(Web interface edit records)
=== Begin Enclosure ===

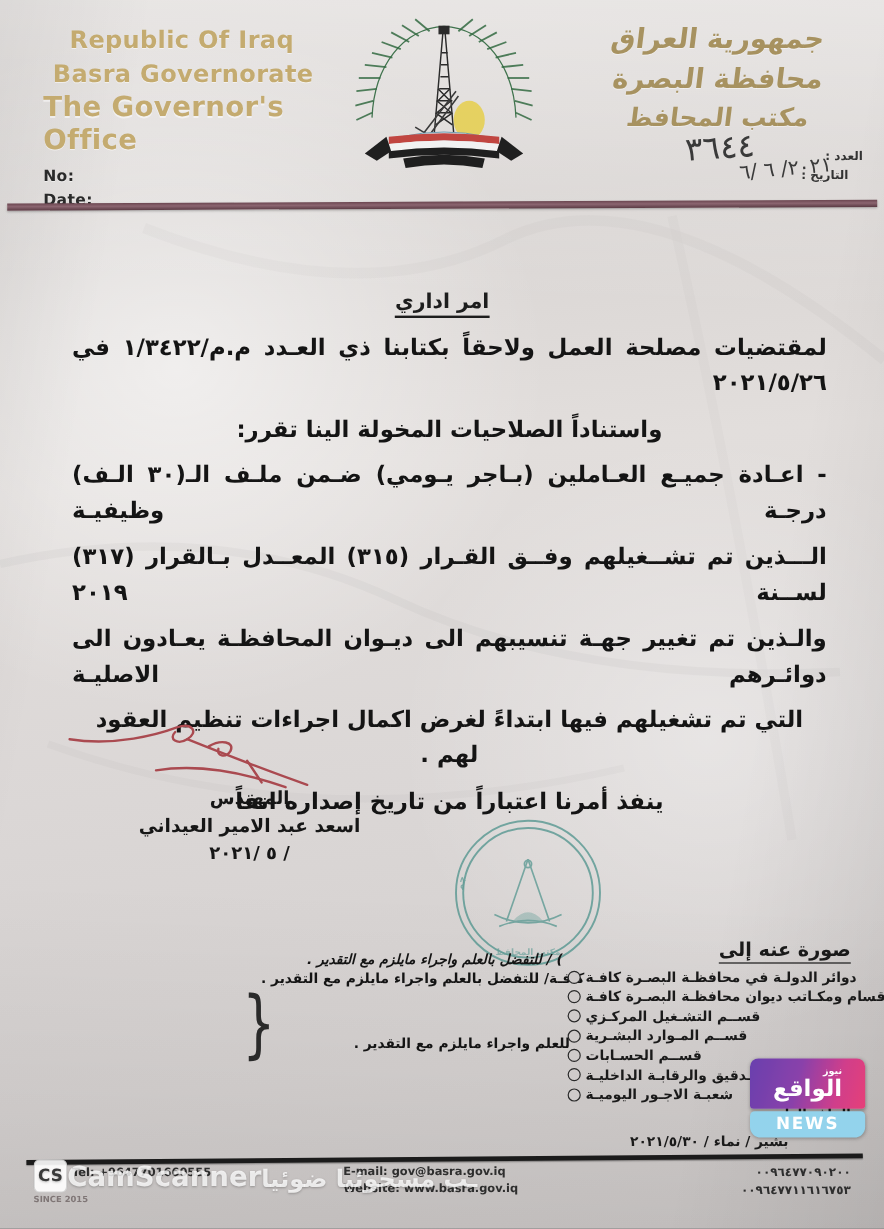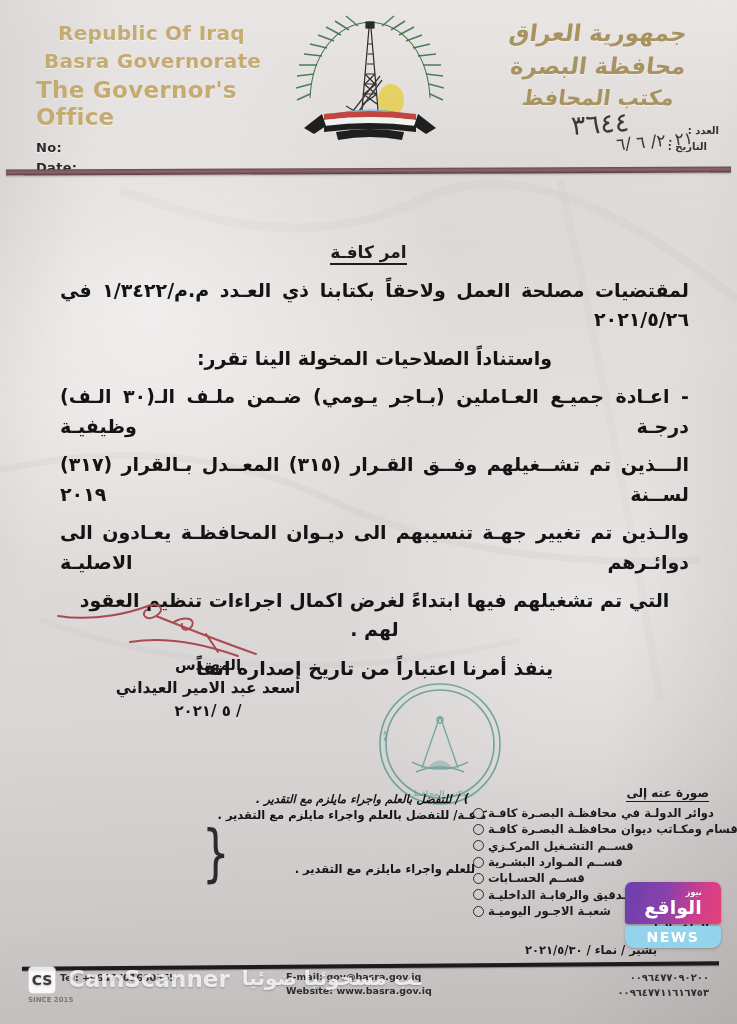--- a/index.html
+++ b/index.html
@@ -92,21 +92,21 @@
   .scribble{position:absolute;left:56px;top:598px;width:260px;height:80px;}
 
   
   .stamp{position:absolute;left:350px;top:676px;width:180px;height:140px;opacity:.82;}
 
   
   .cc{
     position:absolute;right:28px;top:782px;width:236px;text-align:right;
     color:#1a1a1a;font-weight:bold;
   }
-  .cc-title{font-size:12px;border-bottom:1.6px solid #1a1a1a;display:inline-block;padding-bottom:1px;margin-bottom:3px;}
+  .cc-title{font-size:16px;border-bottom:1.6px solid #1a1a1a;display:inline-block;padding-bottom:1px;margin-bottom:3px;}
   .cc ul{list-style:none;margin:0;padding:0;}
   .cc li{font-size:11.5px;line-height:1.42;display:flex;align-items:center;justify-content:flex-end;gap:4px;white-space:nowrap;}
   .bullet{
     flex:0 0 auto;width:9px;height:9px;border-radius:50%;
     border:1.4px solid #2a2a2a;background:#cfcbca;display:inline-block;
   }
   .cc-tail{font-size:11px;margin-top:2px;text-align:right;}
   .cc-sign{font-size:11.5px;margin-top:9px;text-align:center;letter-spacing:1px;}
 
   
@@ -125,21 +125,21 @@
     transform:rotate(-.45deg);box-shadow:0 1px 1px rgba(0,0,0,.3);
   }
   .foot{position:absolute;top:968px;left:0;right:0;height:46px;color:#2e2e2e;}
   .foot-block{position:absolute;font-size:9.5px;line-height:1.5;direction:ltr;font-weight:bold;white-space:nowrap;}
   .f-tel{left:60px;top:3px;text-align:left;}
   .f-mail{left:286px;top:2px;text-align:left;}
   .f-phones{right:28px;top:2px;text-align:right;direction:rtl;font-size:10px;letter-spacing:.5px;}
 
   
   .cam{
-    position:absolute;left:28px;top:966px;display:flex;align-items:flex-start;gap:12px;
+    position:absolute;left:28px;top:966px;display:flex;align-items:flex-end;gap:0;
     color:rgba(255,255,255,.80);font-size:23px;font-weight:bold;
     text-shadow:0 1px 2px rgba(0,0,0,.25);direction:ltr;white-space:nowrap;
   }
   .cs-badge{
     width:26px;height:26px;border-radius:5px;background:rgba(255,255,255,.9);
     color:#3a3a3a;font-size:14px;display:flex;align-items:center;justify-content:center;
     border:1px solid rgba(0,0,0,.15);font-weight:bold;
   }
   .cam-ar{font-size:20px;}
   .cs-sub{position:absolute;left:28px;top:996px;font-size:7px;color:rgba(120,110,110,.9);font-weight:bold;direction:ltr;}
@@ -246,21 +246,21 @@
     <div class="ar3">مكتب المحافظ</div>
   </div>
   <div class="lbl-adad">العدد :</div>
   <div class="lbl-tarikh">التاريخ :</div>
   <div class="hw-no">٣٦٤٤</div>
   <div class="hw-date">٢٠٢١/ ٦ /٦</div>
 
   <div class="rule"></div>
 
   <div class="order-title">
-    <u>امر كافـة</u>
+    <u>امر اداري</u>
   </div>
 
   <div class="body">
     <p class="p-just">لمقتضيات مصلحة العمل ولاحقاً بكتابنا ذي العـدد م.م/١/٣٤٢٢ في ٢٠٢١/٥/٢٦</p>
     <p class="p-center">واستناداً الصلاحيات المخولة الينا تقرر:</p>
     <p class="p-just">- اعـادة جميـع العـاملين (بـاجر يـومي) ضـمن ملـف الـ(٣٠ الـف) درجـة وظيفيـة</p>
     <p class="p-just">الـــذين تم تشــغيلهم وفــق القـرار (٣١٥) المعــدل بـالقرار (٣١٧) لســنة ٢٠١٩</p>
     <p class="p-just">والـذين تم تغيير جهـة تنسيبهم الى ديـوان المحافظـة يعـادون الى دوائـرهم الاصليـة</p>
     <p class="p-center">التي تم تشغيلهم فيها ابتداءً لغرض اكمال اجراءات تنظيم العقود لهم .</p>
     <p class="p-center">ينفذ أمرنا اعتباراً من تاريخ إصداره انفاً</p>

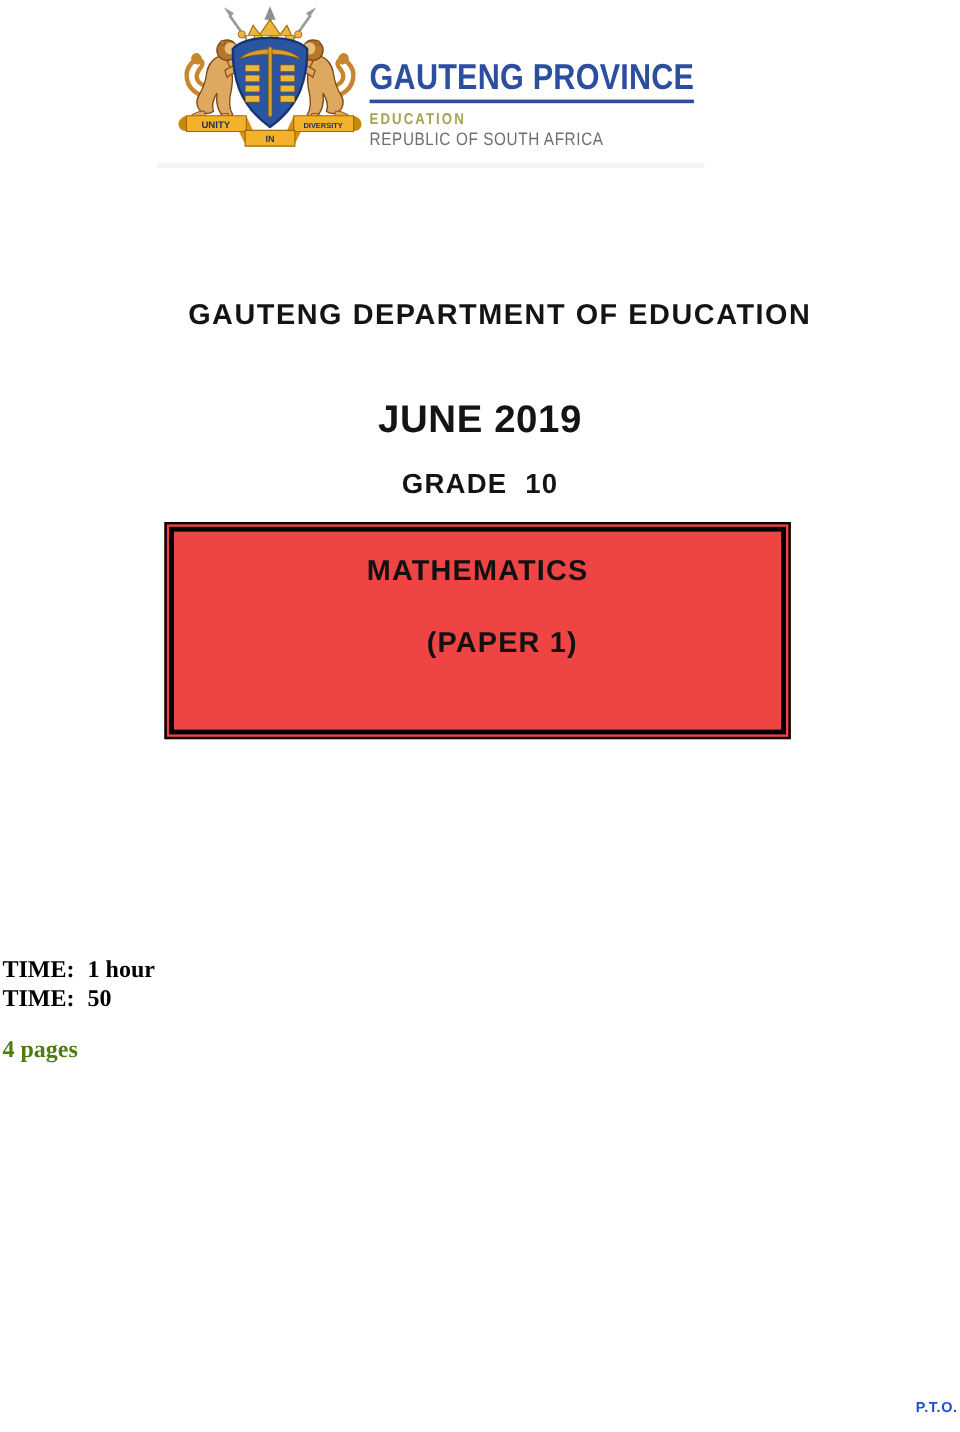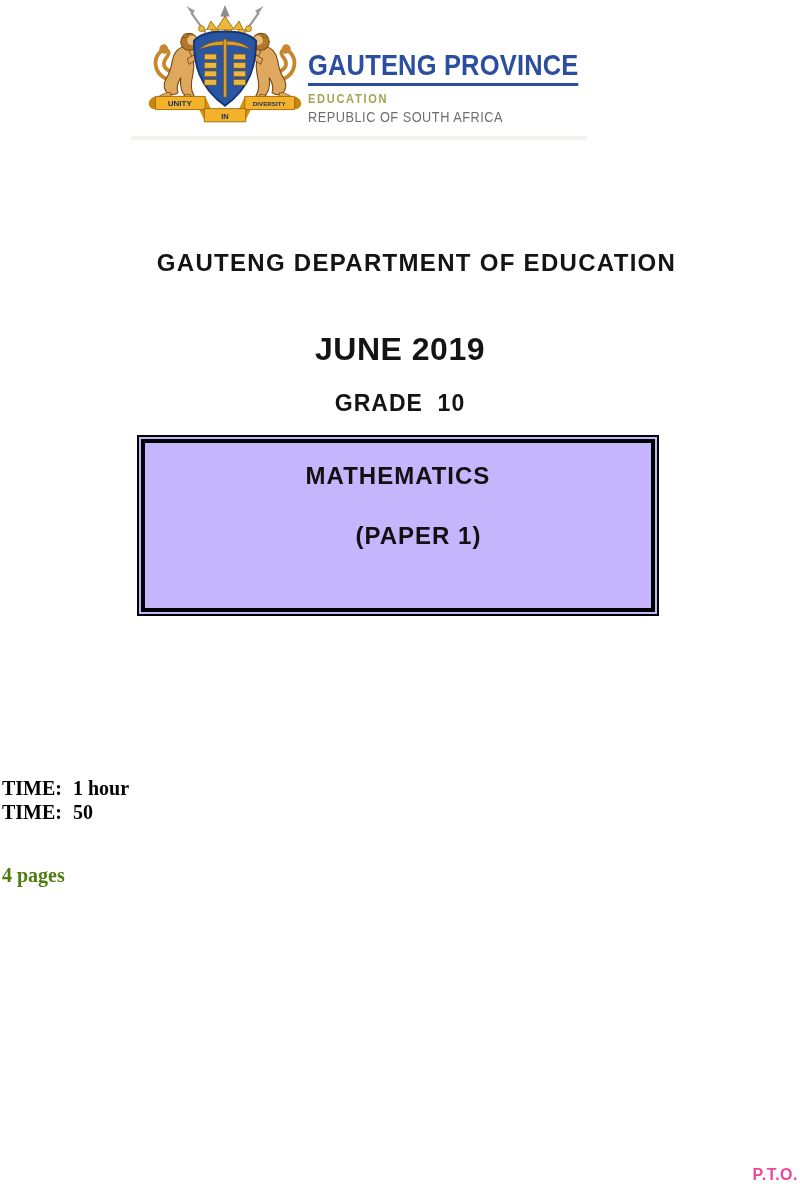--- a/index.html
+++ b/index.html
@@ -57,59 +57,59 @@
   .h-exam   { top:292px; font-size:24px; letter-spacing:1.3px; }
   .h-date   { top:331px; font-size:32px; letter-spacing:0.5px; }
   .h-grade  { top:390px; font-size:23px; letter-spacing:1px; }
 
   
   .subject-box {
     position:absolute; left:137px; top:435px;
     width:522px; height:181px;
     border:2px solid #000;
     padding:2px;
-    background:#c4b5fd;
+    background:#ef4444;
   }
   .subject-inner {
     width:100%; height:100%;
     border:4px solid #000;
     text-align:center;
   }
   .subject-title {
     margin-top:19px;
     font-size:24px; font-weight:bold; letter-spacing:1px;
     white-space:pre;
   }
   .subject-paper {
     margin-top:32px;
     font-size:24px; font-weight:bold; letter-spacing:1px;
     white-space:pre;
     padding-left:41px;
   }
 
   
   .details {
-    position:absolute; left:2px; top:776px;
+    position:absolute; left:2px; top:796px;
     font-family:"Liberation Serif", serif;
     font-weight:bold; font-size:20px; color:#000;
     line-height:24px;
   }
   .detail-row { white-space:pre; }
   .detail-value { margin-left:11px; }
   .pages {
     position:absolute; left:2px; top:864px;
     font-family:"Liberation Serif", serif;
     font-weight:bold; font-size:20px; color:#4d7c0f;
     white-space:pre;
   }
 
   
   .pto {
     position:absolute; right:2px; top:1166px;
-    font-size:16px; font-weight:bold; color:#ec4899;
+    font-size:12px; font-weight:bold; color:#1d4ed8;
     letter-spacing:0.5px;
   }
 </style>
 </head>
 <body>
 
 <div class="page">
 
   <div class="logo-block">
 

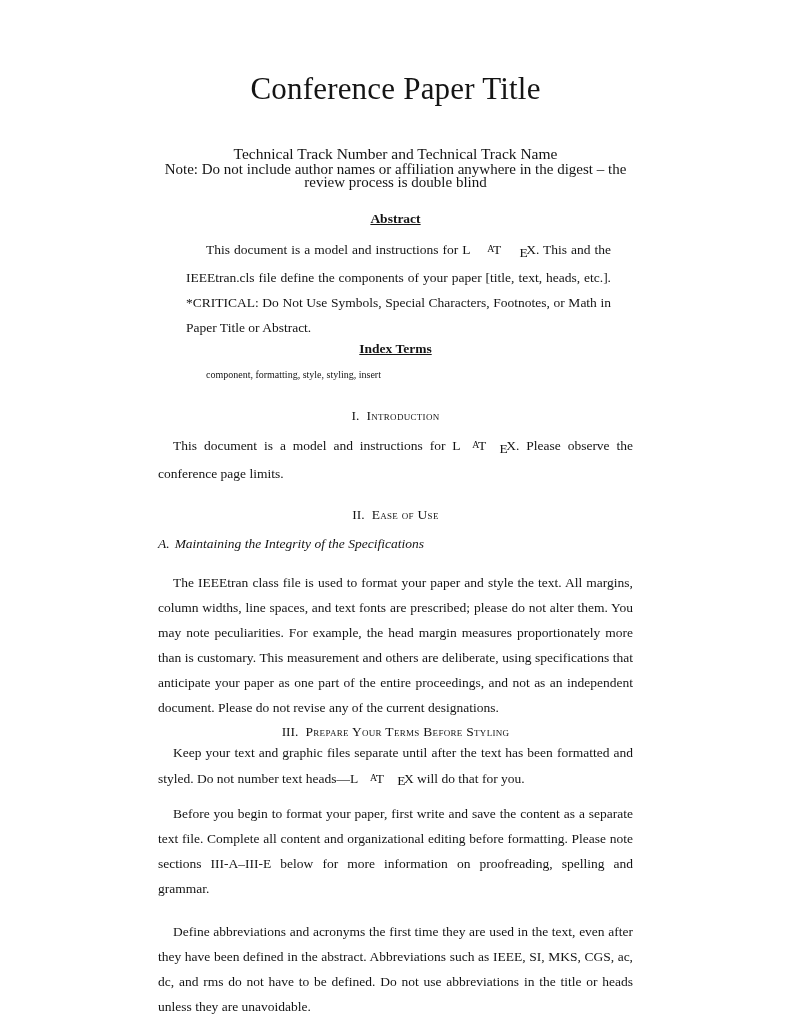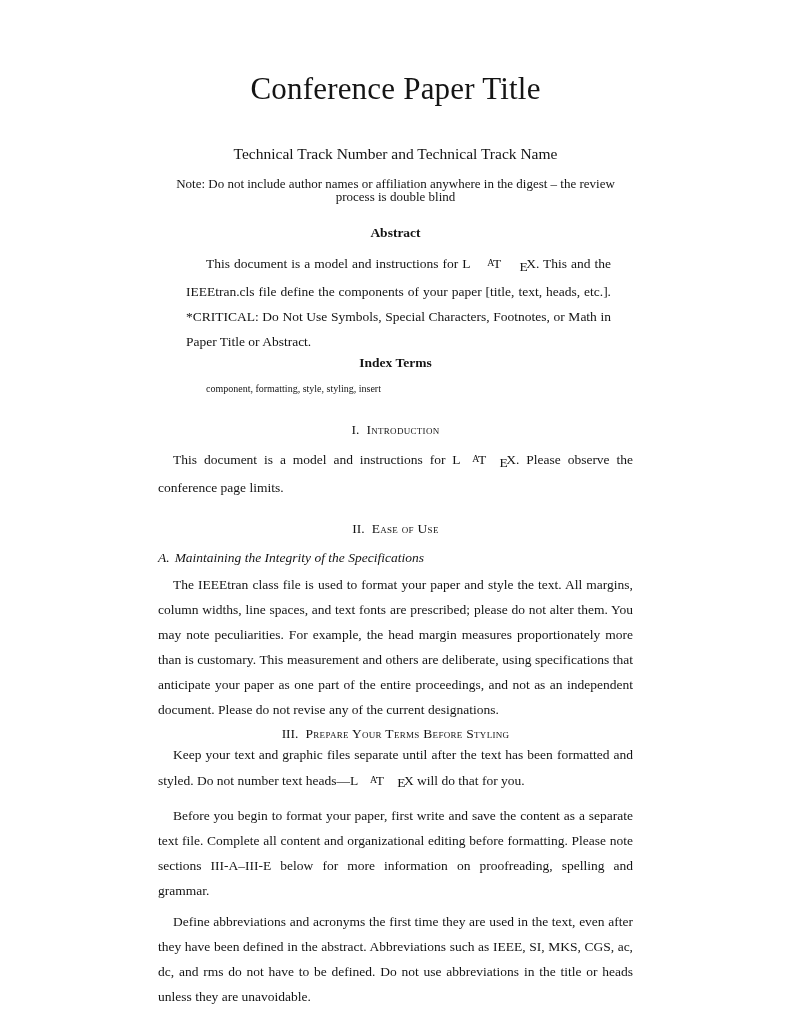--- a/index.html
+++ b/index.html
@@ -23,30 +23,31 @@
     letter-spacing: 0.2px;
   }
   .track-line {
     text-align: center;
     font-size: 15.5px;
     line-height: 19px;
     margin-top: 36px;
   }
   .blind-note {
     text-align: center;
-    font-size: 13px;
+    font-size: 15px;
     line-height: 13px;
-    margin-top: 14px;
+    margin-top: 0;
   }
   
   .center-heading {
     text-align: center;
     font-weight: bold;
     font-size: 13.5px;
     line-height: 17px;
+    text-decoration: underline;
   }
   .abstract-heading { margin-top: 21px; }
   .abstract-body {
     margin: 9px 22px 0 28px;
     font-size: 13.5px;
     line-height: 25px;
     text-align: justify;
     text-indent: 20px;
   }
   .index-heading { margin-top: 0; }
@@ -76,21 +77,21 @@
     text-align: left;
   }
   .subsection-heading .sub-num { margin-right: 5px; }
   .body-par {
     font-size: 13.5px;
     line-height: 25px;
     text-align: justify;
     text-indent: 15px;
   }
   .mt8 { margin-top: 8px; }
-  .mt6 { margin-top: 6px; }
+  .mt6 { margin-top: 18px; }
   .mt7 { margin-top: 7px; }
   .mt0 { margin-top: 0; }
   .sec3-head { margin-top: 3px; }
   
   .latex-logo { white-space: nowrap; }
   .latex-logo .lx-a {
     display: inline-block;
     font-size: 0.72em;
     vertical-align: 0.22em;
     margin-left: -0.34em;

=== End Enclosure ===

* **What you have to do**:
Once you reach the line with "border:4px solid #000;" in the data above, copy it and every line after it exactly, up to and including the line with "position:absolute; left:2px; top:864px;".

* **Exercise answer**:
     border:4px solid #000;
     text-align:center;
   }
   .subject-title {
     margin-top:19px;
     font-size:24px; font-weight:bold; letter-spacing:1px;
     white-space:pre;
   }
   .subject-paper {
     margin-top:32px;
     font-size:24px; font-weight:bold; letter-spacing:1px;
     white-space:pre;
     padding-left:41px;
   }
 
   
   .details {
-    position:absolute; left:2px; top:776px;
+    position:absolute; left:2px; top:796px;
     font-family:"Liberation Serif", serif;
     font-weight:bold; font-size:20px; color:#000;
     line-height:24px;
   }
   .detail-row { white-space:pre; }
   .detail-value { margin-left:11px; }
   .pages {
     position:absolute; left:2px; top:864px;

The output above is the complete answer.